二十一話 赤い月が昇る
ヒューリーはにっこりとほほ笑むと騒がしくなり始めた外を無視して言った。
「ステラ。ステラのおかげで、力を取り戻せた。ふふっ。これで心置きなく動けるよ」
ステラを抱き上げた状態でぴょんぴょんと飛び跳ね、身軽になったことを楽しそうにヒューリーは示す。
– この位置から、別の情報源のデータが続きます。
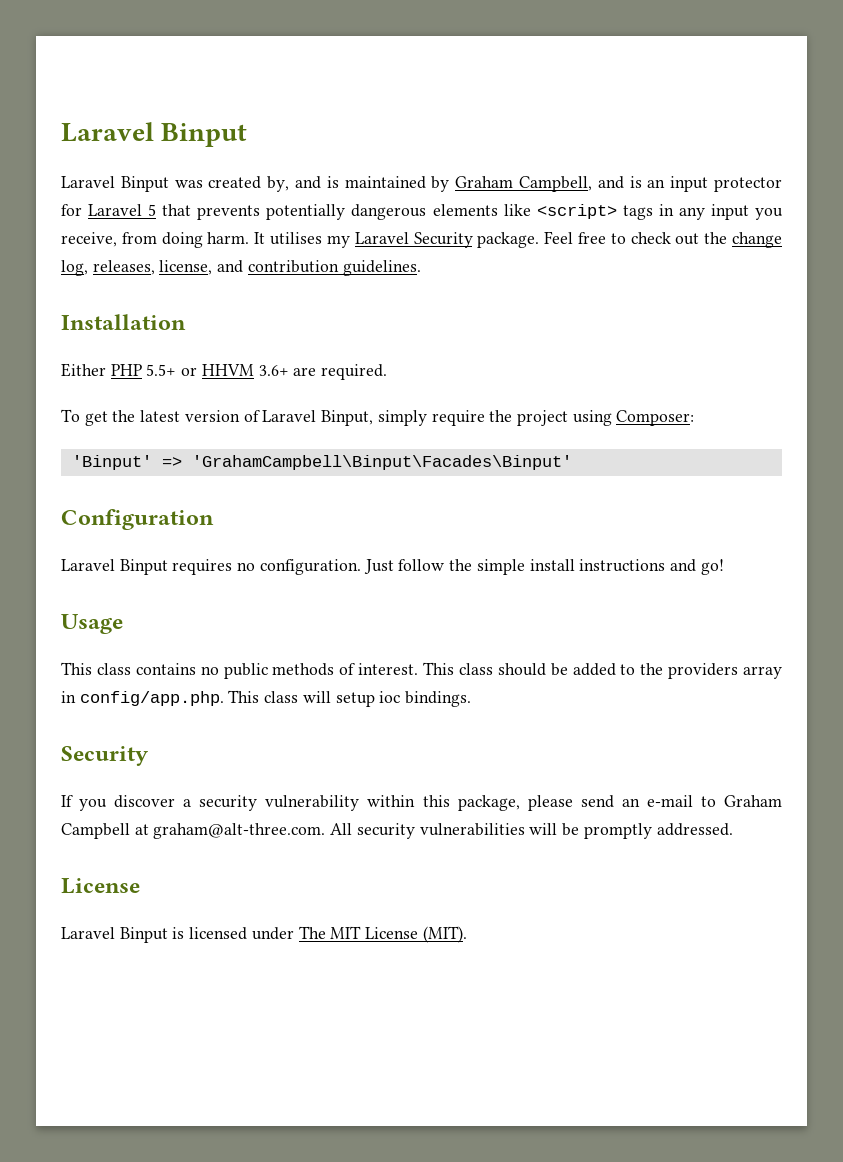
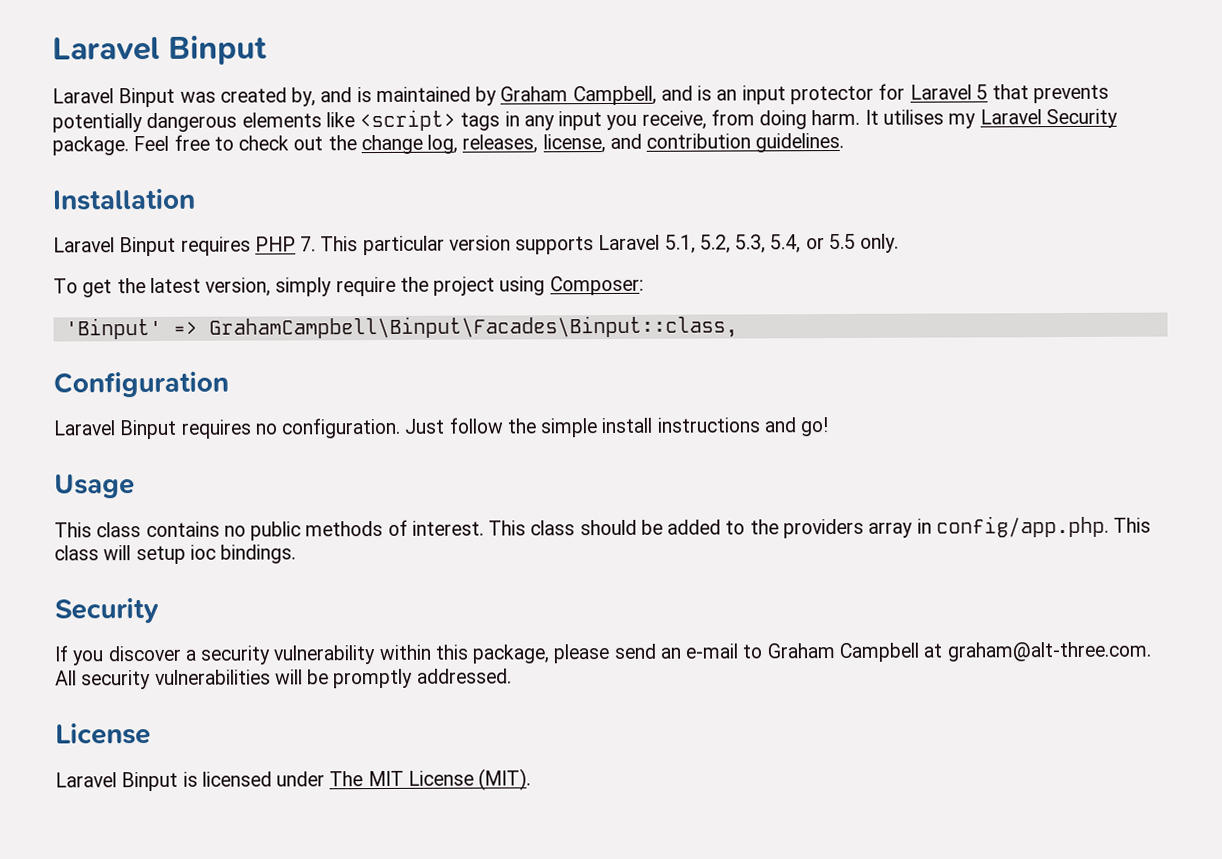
[61,363,388,380] Either PHP 5.5+ or HHVM 3.6+ are required. -> [53,233,900,257] Laravel Binput requires PHP 7. This particular version supports Laravel 5.1, 5.2, 5.3, 5.4, or 5.5 only.
[184,410,374,426] version of Laravel Binput, -> [205,277,272,297] version,
[191,455,572,470] 'GrahamCampbell\Binput\Facades\Binput' -> [208,315,738,340] GrahamCampbell\Binput\Facades\Binput::class,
ヒューリーにしがみつきながら、ステラはその楽しげな様子に笑ってしまう。
「ふふっ。大丈夫ですか?」
「ん? 体調なら大丈夫。ステラは気づいていないかもしれないけれど、ステラのおかげで、体調はすごくいいよ」
ヒューリーはそう言うと、ステラの額にちゅっとキスを落とす。
そしてすり寄るように頬をこすり合わせると、うっとりとした瞳でステラを抱きしめる。
「あぁ、本当に良かった」
自分を恋しく思っているようなその瞳に、ステラは頬を赤らめると微笑みを返す。
「はい。ヒューリー様が迎えに来てくれたので、私も元気になりました」
ステラの言葉にヒューリーはもう一度額にキスすると言った。
「あぁ、そんなに可愛いことをいわないでくれ。今すぐに食い殺してしまいたくなる」
その時であった。
扉が勢いよく開けられ、そこにはクリストファーとアスランの姿、その他の騎士達の姿がある。
食い殺すという言葉が聞こえたのか、皆が目を丸くし、そして赤い瞳で笑うヒューリーをぞっとした瞳で睨みつける。
「聖女様を助けろ!」
「魔物を殺せ!」
部屋の中へと騎士達がなだれ込み、ヒューリーはそれを見てくすりと笑うと、ステラを抱きかかえたままベランダの淵へとぴょんと乗り、言った。
「あぁ、ごきげんよう」
楽しげなその声に、騎士達は剣を振り上げるが、ヒューリーが指をかざした途端、白い炎が弓矢となり、騎士達を吹き飛ばす。
その光景にクリストファーとアスランは声を荒げた。
「聖女様を離せ!」
「その女は俺のものだ!」
ヒューリーはその言葉にぴたりと動きを止めると、はっきりと言った。
「彼女は、僕のものだ。僕がいずれ食い殺す人であり、お前達のものではない」
唸り声が響き、クリストファーとアスランはぞっとしたように顔を青ざめさせる。
ヒューリーはすっと感情を消すと言った。
「ここは狭いなぁ。よし、上へ登って話をしようか。お前達も、上の広間へとおいで。いいものを見せてあげよう」
まるで城の作りを知り尽くしているかのように、ヒューリーはそう言うと、ステラを抱きかかえたまま、ぴょんと飛び上がる。
クリストファーやアスランたちは、騎士達を引きつれて、上の階にある、屋外の広間へと走った。
何故、このように広い空間が城の上に、広間としてあるのか、王子達は知らない。
けれど、ヒューリーは知っている。
この広間は魔物と人が友好関係で会った時の名残である。
それをヒューリーは思い返しながら、懐かしむように言った。
「ここからの景色は懐かしいなぁ」
「ヒューリー様? そうなのですか?」
「うん。以前はここで、人間と共に、空を飛んで遊んだりもしたんだよ」
「へぇ」
時は戻らない。
懐かしい時代はあった。
仲の良い時代もあった。
けれど、友好は絶たれ、二つの国は違う道を歩み始めたのだ。
真っ赤な月が昇る。
それはまるで地上を血で埋め尽くすかのように輝き、人々はその光景に恐れおののく。
人々がなだれ込むように、広間へとたどり着く。
国王や王妃も姿を見せ、騎士達は剣を構える。
真っ赤な月を背景に、ヒューリーは言った。
「さぁ、魔物が来るぞ」
絵本の物語が頭の中を駆け抜ける。
あまりにも恐ろしく赤い月に、街では悲鳴があがり、人々は慌てて家の戸を閉め切る。
息をひそめ、王国に語り継がれる絵本を、皆が想像する。
まるで世界の終わりが来たかのように、ぞっとするような夜が訪れた。
「聖女様を離せ!」
クリストファーの言葉に、ヒューリーはにっこりとほほ笑みを浮かべた。